Another advantage of the guitars in that line, for a beginner on acoustic, is that all their guitars are shorter scale, so they are very comfortable to play. 

Every brand in the Godin line has various smaller-body offerings as well, if you think a dreadnought would be too loud. 

(Note: confusingly, there are no actual acoustics called Godin, but the Godin company is responsible for Seagull, Simon & Patrick, Norman, Art & Lutherie and La Patrie, so people usually just refer to all those guitars as the Godin lines.)

Congrats on the acceptance to RCMP school, BTW. Good luck.


----------



## shoretyus (Jan 6, 2007)

Gee there has to be a few get out of jail songs you could learn :sport-smiley-002: Cell block #9 maybe...


----------



## Coustfan'01 (Sep 27, 2006)

Hey, thanks a lot for all the answers, that's very helpful 

I used to listen to mostly punk/ska/metal/guitar heroes, but I'm starting to get into mellower stuff, so anything you guys reccomend I'll give it a good try(I'm finding that most of the artists that "made history" are realy good if you take the time to listen) I like blues , jazz, etc. but don't know much about these genre.

And about the " well officer...sometimes it takes longer than 15 minutes to get a response.", sorry, I didn't mean to be rude(english is not my first language so I sometimes have problems with tone, and I it's worse on the internet). I was really just wondering if the acoustic forum was not visited a lot/if I should have posted it on theory and technique section.

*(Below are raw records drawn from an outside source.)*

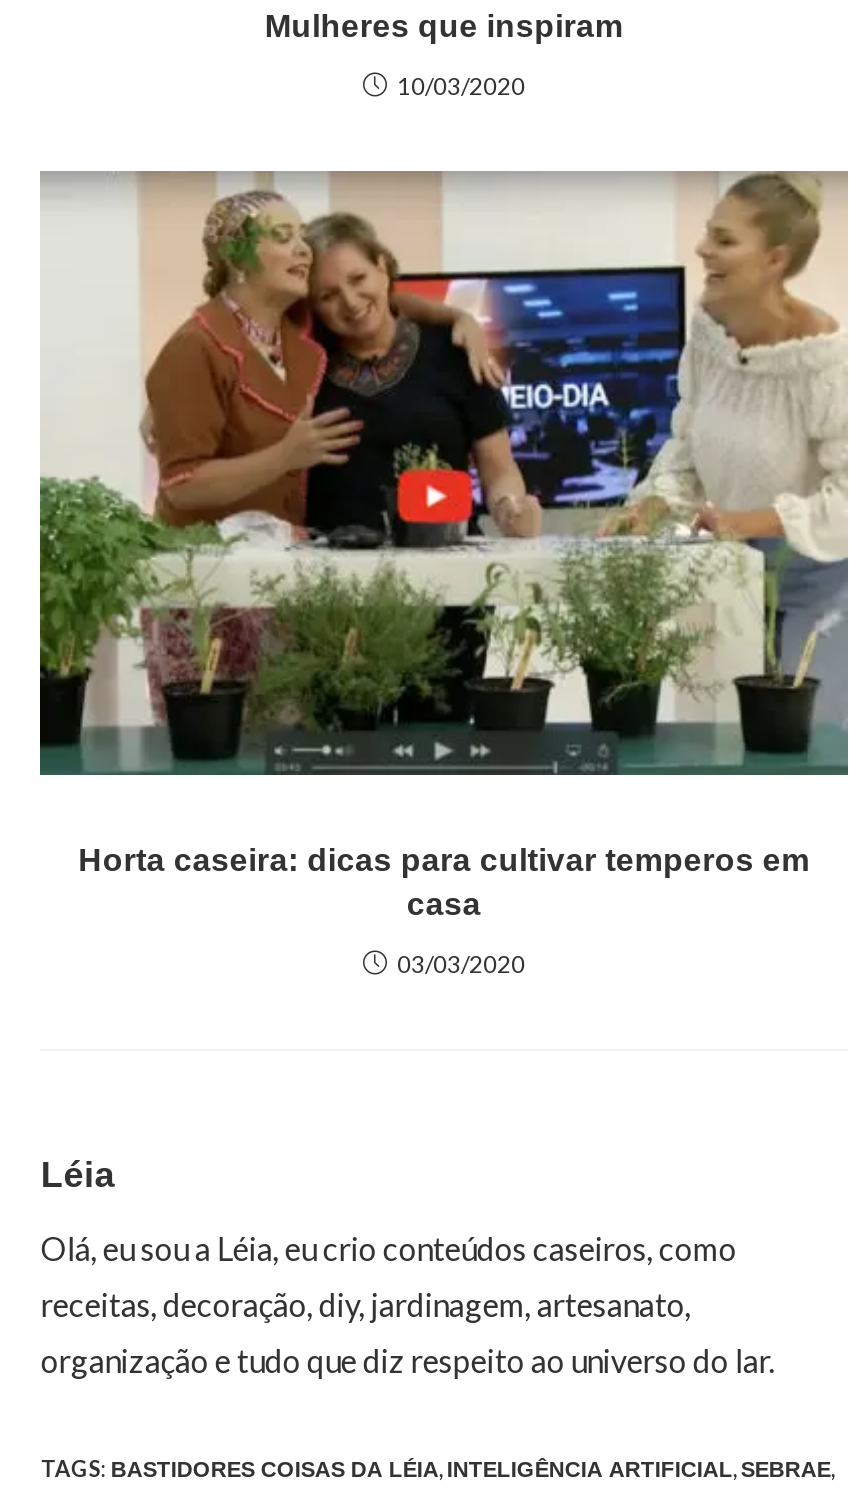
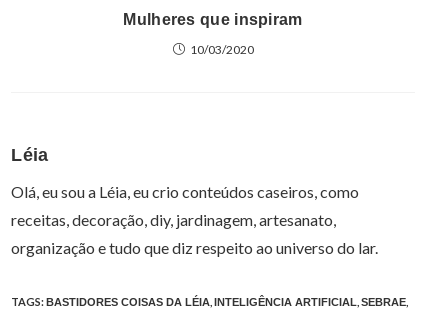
- [image]
- Horta caseira: dicas para cultivar temperos em
- casa
- 03/03/2020
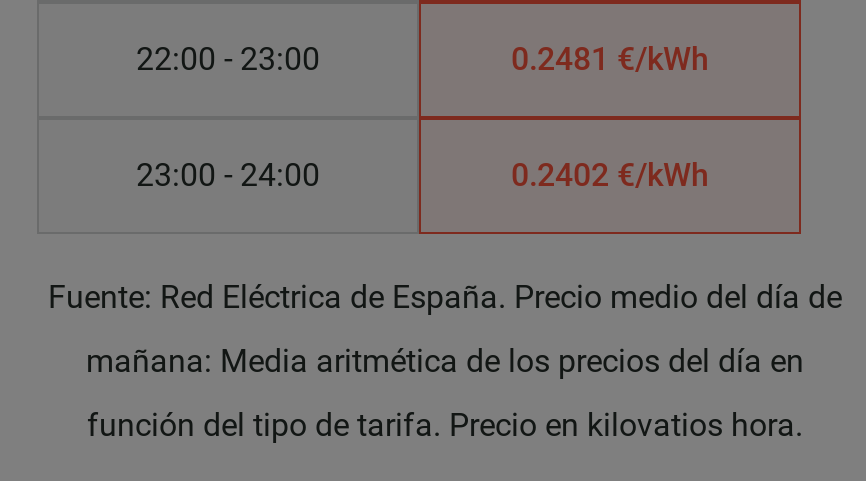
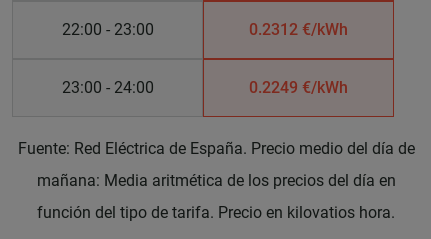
- 0.2481 €/kWh
+ 0.2312 €/kWh

- 0.2402 €/kWh
+ 0.2249 €/kWh
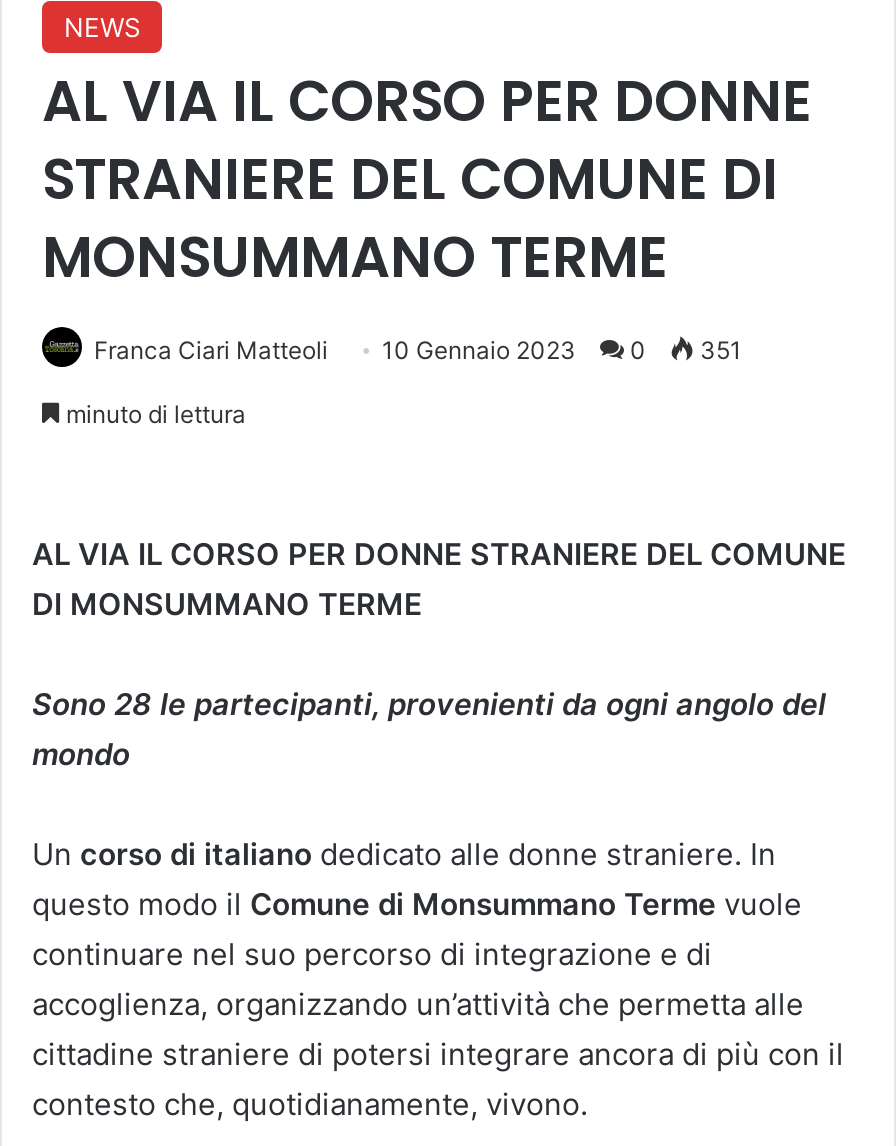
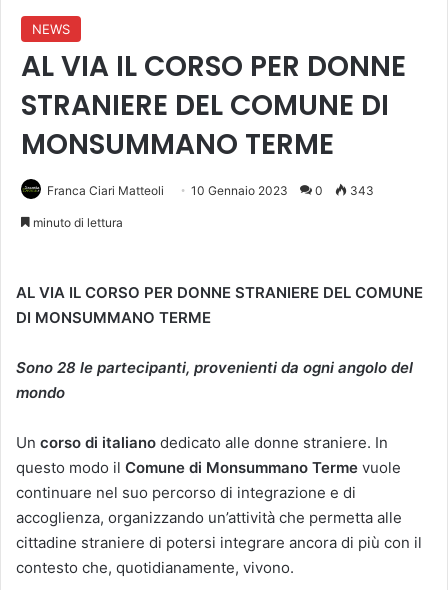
- Franca Ciari Matteoli 10 Gennaio 2023 0 351
+ Franca Ciari Matteoli 10 Gennaio 2023 0 343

A classical guitar would be nice, I do love the sound, and I guess the finger playing would help with playing bass too, right? What are the pros and cons of steel strings vs nylon strings?


----------



## Mike MacLeod (Nov 27, 2006)

I would vote for any of the Godin/Lasido guitars as well. top value. Make sure that you negotiate a "set-up" with the purchase of the guitar. It can "make or break" a guitar.

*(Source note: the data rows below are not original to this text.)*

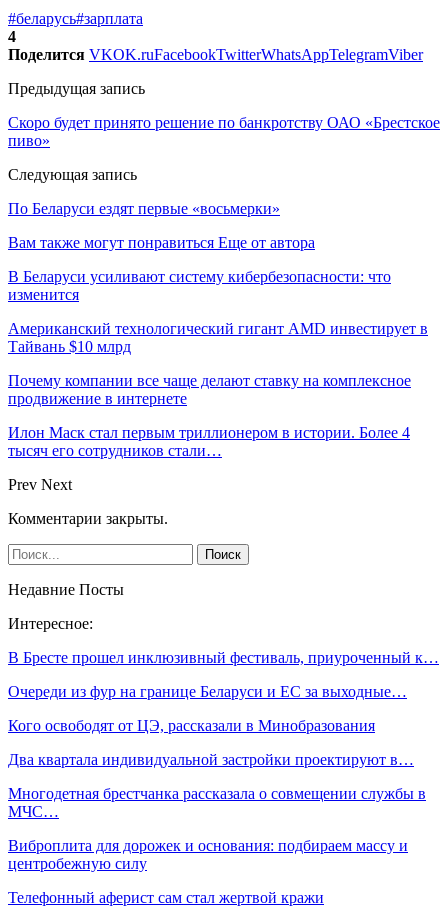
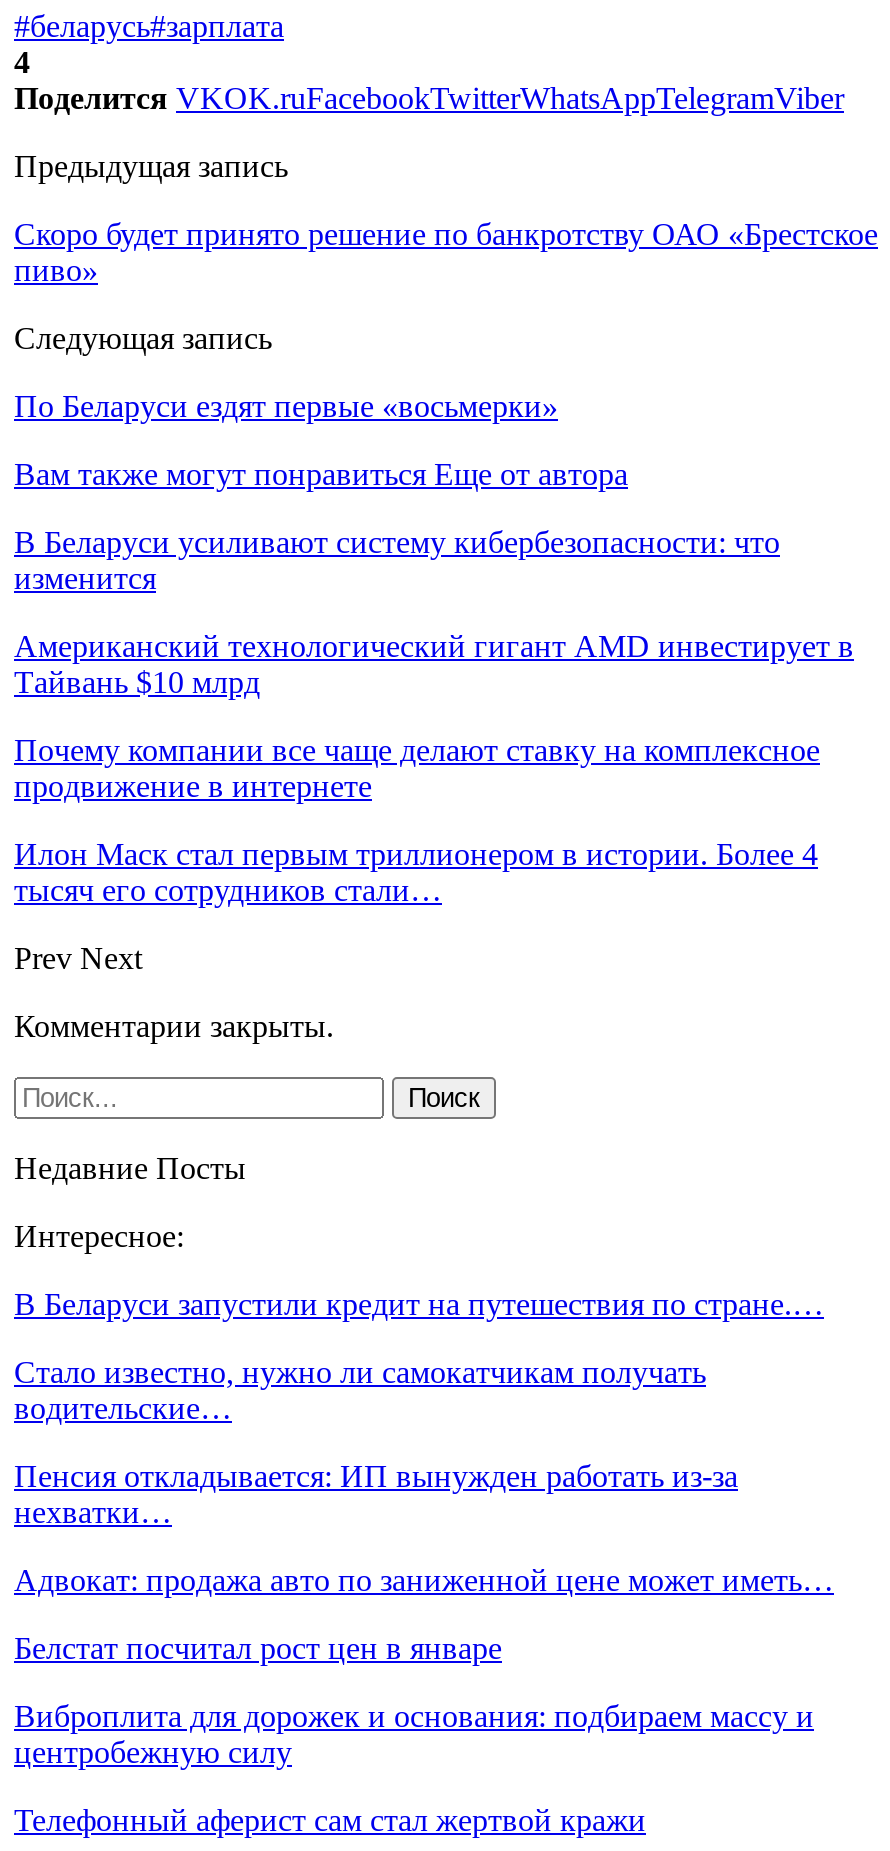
- В Бресте прошел инклюзивный фестиваль, приуроченный к…
+ В Беларуси запустили кредит на путешествия по стране.…

- Очереди из фур на границе Беларуси и ЕС за выходные…
+ Стало известно, нужно ли самокатчикам получать
+ водительские…

- Кого освободят от ЦЭ, рассказали в Минобразования
+ Пенсия откладывается: ИП вынужден работать из-за
+ нехватки…

- Два квартала индивидуальной застройки проектируют в…
+ Адвокат: продажа авто по заниженной цене может иметь…

- Многодетная брестчанка рассказала о совмещении службы в
- МЧС…
+ Белстат посчитал рост цен в январе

I would opt for steel string as it is often a more versatile instrument. - Yeah, I know I'll take some heat here! 

Find a teacher! You won't be disappointed. If the first teacher doesn't work, find another. You may even be able to find some players among the instructors at the school. Who knows? 

You'll likely have a 'puter so you can get some instructional DVDs. It depends upon your "learning style" some folks are better with visual aids, others from books, etc. If you don't know how you learn best, and it can take years to find out, you may want to try a few different ways.

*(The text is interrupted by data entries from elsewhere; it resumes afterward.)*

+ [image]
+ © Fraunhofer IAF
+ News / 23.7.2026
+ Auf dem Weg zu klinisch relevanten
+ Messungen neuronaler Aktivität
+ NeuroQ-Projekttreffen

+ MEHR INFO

Best thing is to find some other guys to play / jam with. You'll learn more playing with other folks than you can almost any other way. - 'course you'll also learn some bad habits, too.  

Good luck. Just be gentle when you pull over a red 'Vette with a Dr Jazz license


----------



## sneakypete (Feb 2, 2006)

pas d`probleme mon vieux.

oh, the acoustic part gets traffic it`s just that we`re shy...or maybe more reserved than the electric crowd :rockon2:
but to me the nylons are softer sounding, you can get volume when you paly hard but I really like how gentle the tone is on my guy guitars...plus I don`t use picks so thats another reason, but I like my steels too, have 2 Larrivee Lits guitars that sound fabulous. Best thing to do is get out there and play as many as you can to see what you prefer...we can go one for days...I mean once we get started ...about guitars but eventually, you have to decide what you like. Yamaha make some very jnice inexpensive guitars to get started on, just look around the web...plenty of very happy Yamaha owners...me too. :wave:


----------